O entendimento em causa preparado pela China será discutido pelas várias nações do Pacífico e o ministro chinês dos Negócios Estrangeiros nos próximos dias. Entre hoje, 26 de maio, e 4 de junho, Wang Yi vai visitar oito ilhas do Pacífico com as quais a China mantém relações diplomáticas.

Este périplo do chefe da diplomacia chinesa começa já esta quinta-feira nas Ilhas Salomão, que recentemente assinaram um acordo de segurança polémico com a China, que abre a possibilidade de Pequim enviar forças de segurança para as Ilhas Salomão, caso o país o solicite.
Promessas de Camberra

Perante o avanço da influência chinesa, outras potências regionais têm procurado mobilizar-se para conter Pequim. Hoje mesmo, a ministra australiana dos Negócios Estrangeiros viajou para as ilhas Fiji, uma expedição que acontece apenas um dia após a tomada de posse do novo Governo de Camberra.

Em conferência de imprensa, o novo primeiro-ministro australiano, Anthony Albanese, frisou na quarta-feira que as ilhas do Pacífico em causa “são nações soberanas” e que “a sua soberania deve ser respeitada”.

“Mas precisamos de lhes oferecer mais apoio, ou então teremos de lidar com as consequências como sucedeu no acordo com as ilhas Salomão. Sabemos que a China vê esse acordo como o primeiro de muitos”, disse o chefe de governo australiano.

Já esta quinta-feira, no Fórum das Ilhas do Pacífico, em Fiji, a ministra australiana dos Negócios Estrangeiros, Penny Wong, prometeu às nações insulares que irá ouvir as suas preocupações e ansiedades, nomeadamente ao nível climático.

“A Austrália será um parceiro sem amarras ou encargos financeiros insustentáveis”, adiantou a chefe da diplomacia australiana, numa crítica velada a Pequim, que tem sido alvo de condenação por beneficiar de empréstimos regionais considerados agressivos.

Prevêem-se dias intensos de negociações, com o primeiro-ministro das Fiji, Frank Bainimarama, a reunir-se esta sexta-feira com a MNE australiana e na próxima segunda-feira com o MNE chinês.

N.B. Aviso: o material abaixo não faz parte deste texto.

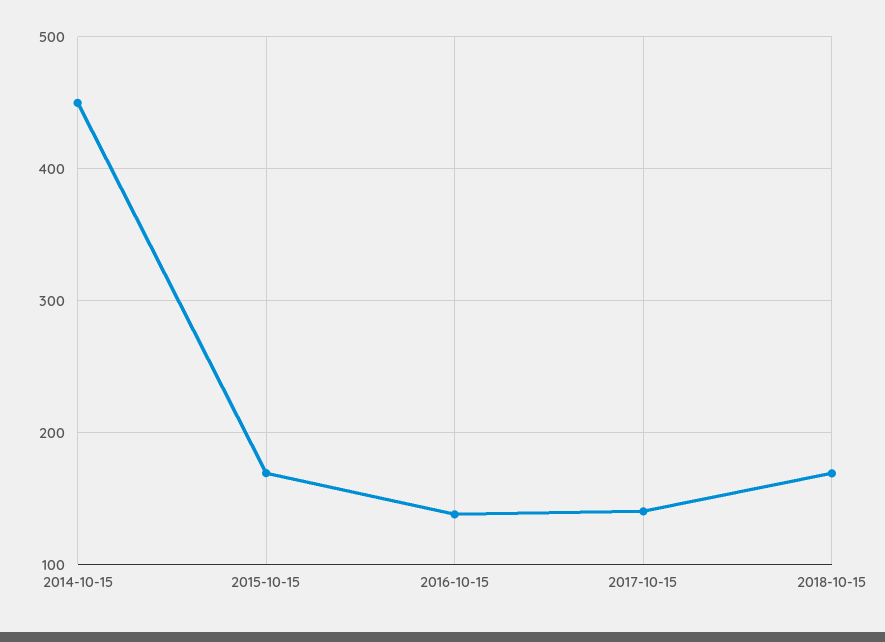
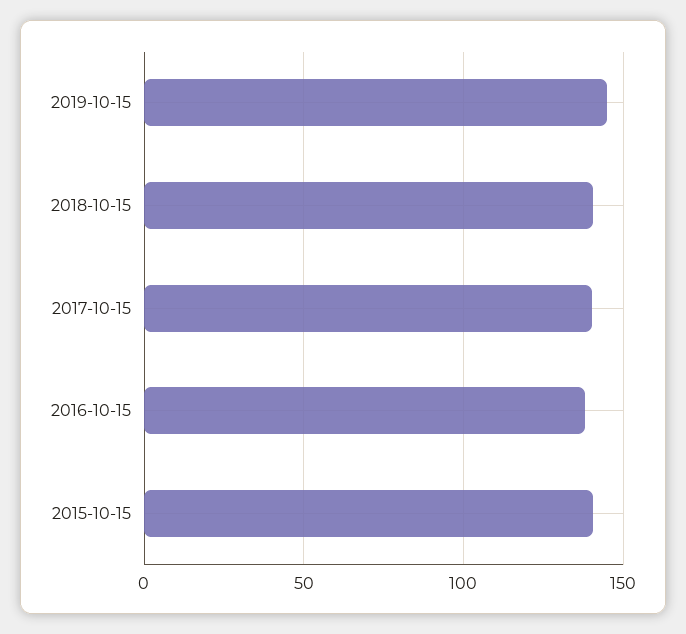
2014-10-15: 450 -> none
2015-10-15: 170 -> 140
2018-10-15: 170 -> 140
2019-10-15: none -> 145

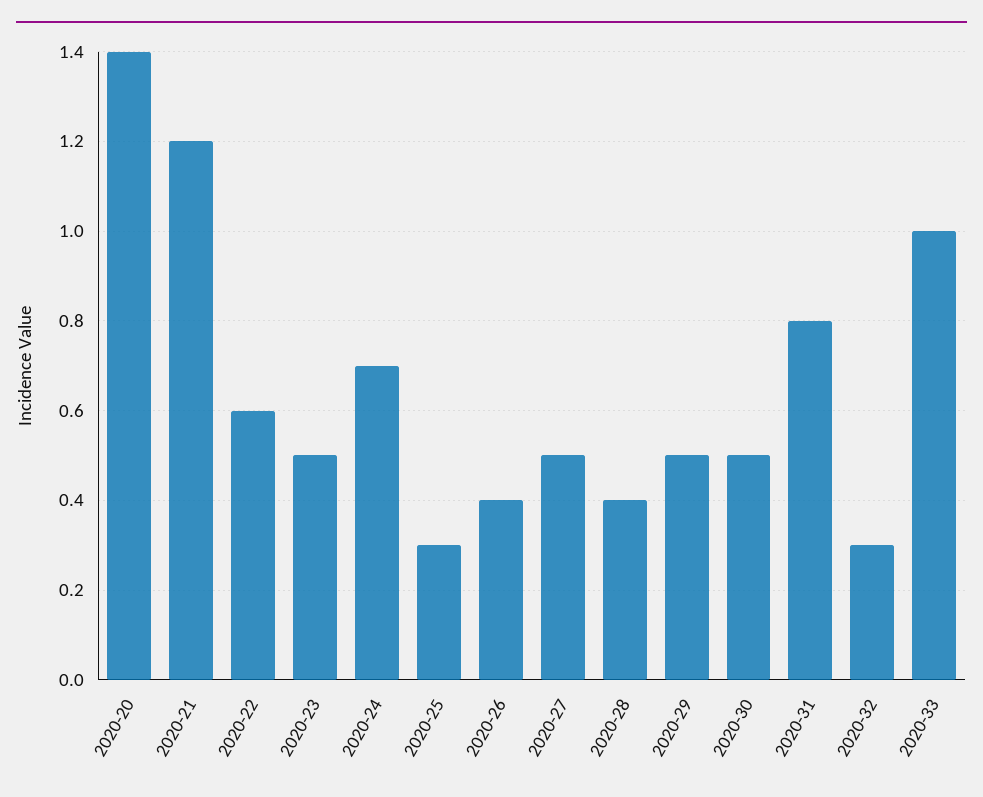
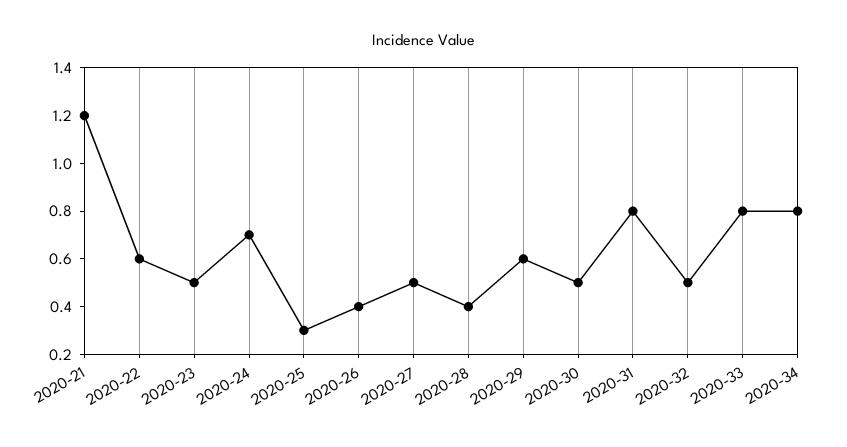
2020-20: 1.4 -> none
2020-29: 0.5 -> 0.6
2020-32: 0.3 -> 0.5
2020-33: 1 -> 0.8
2020-34: none -> 0.8

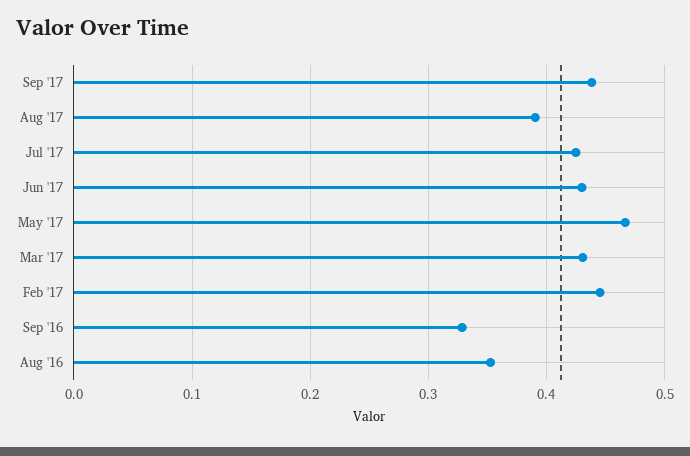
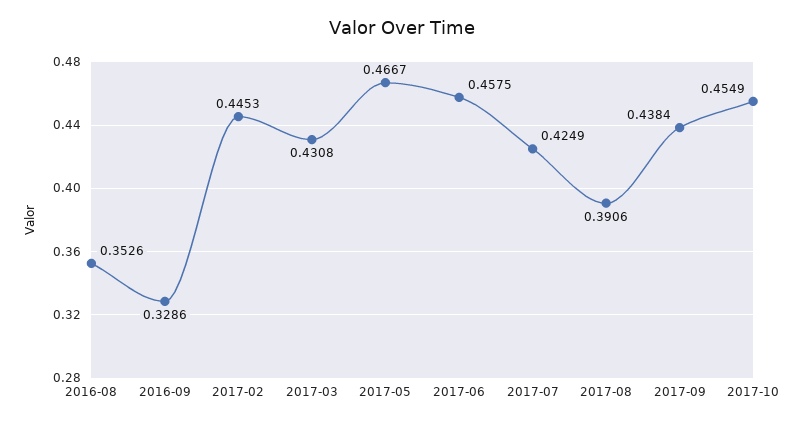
Jun '17: 0.43 -> 0.4575
2017-10: none -> 0.4549

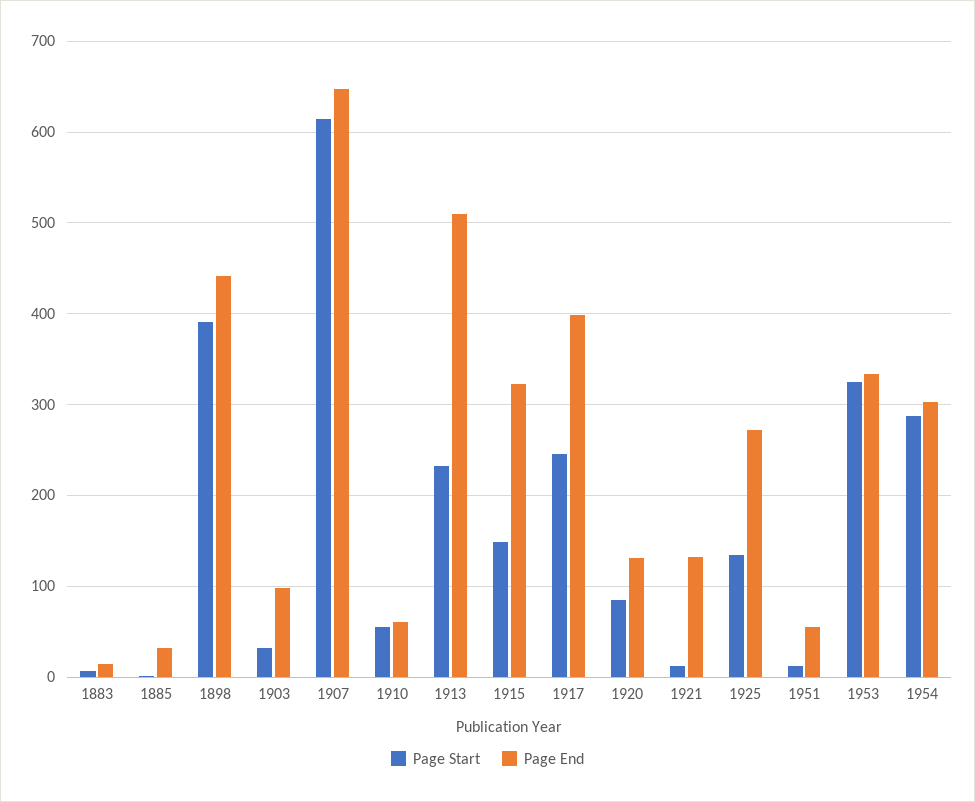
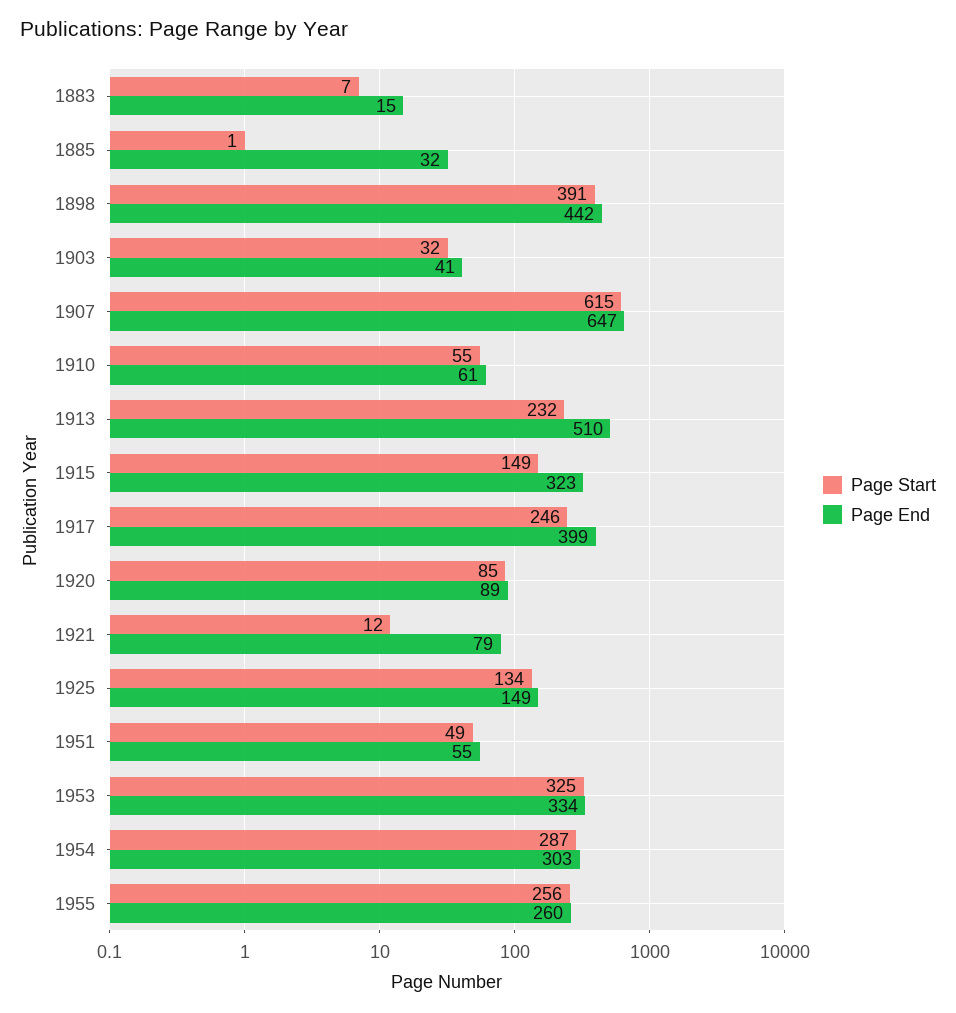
Page End, 1903: 100 -> 41
Page End, 1920: 130 -> 89
Page End, 1921: 130 -> 79
Page End, 1925: 270 -> 149
Page Start, 1951: 10 -> 49
Page Start, 1955: none -> 256
Page End, 1955: none -> 260

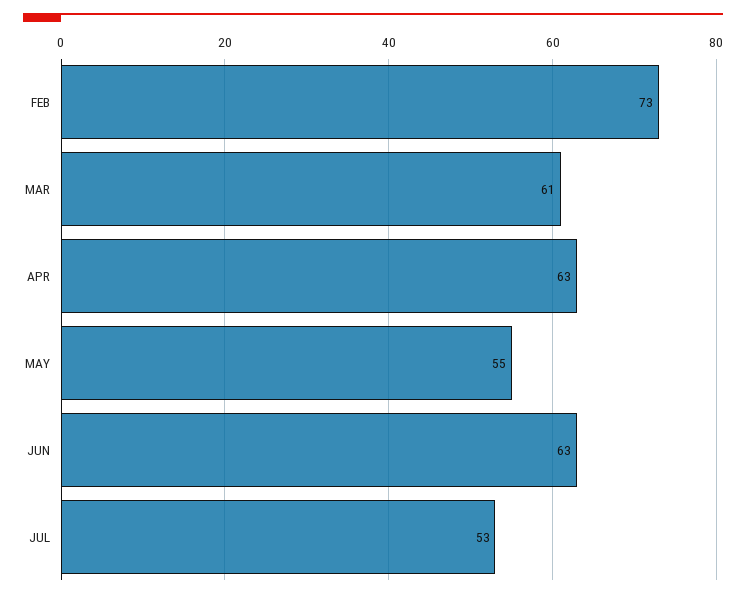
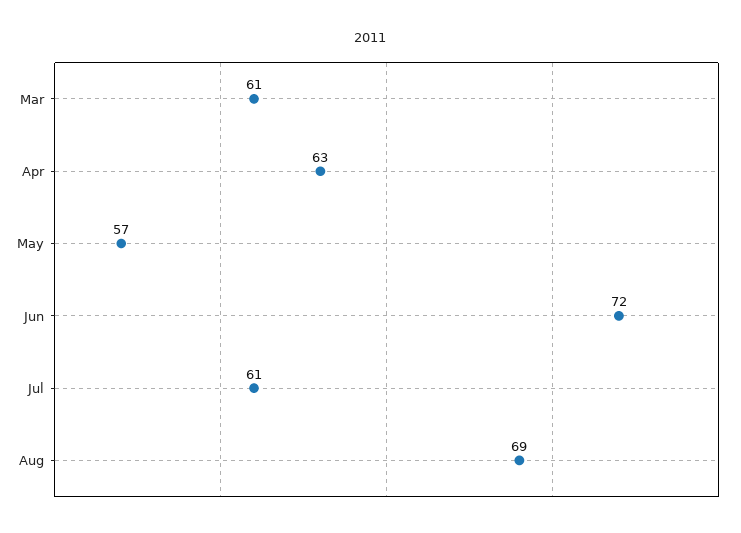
FEB: 73 -> none
MAY: 55 -> 57
JUN: 63 -> 72
JUL: 53 -> 61
Aug: none -> 69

“Tenho sido questionado sobre a agenda das Fiji. Em qualquer mesa de negociações, o que mais me importa é o nosso povo e o nosso planeta, bem como o respeito pela lei internacional”.


Preocupação em Washington

Questionado sobre o rascunho de acordo e as intenções de Pequim, o porta-voz do Ministério chinês dos Negócios Estrangeiros, Wang Wenbin, não fez referência a qualquer entendimento em preparação, mas indicou que a China e as ilhas do Pacífico “são bons amigos e parceiros que se respeitam mutuamente, de forma igualitária pelo benefício mútuo e desenvolvimento comum”.

As viagens do MNE chinês, nos próximos dias, terão como objetivo “consolidar a confiança política mútua, expandir a cooperação prática e aprofundar os laços interpessoais”, acrescentou o porta-voz.

“Não concordo de todo com o argumento de que a cooperação entre a China e os países do Sul do Pacífico vão provocar uma nova Guerra Fria”, frisou ainda Wang Wenbin.

Em Washignton, Ned Price, porta-voz do Departamento do Tesouro, assumiu preocupação com este tipo de entendimentos entre Pequim e outras nações do Pacífico, sobretudo pelo seu caráter “apressado”, negociados num processo “não transparente”.

O responsável adiantou que os Estados Unidos respeitam a assinatura de acordos e as decisões soberanas das ilhas do Pacífico, mas alertou para os perigos da China.

“Vale a pena lembrar que a República Popular da China tem um histórico de acordos obscuros e vagos, com pouca transparência ou consulta regional, em áreas relacionadas com a pesca, com a gestão de recursos, assistência ao desenvolvimento e, mais recentemente, até mesmo práticas de segurança”, afirmou Ned Price.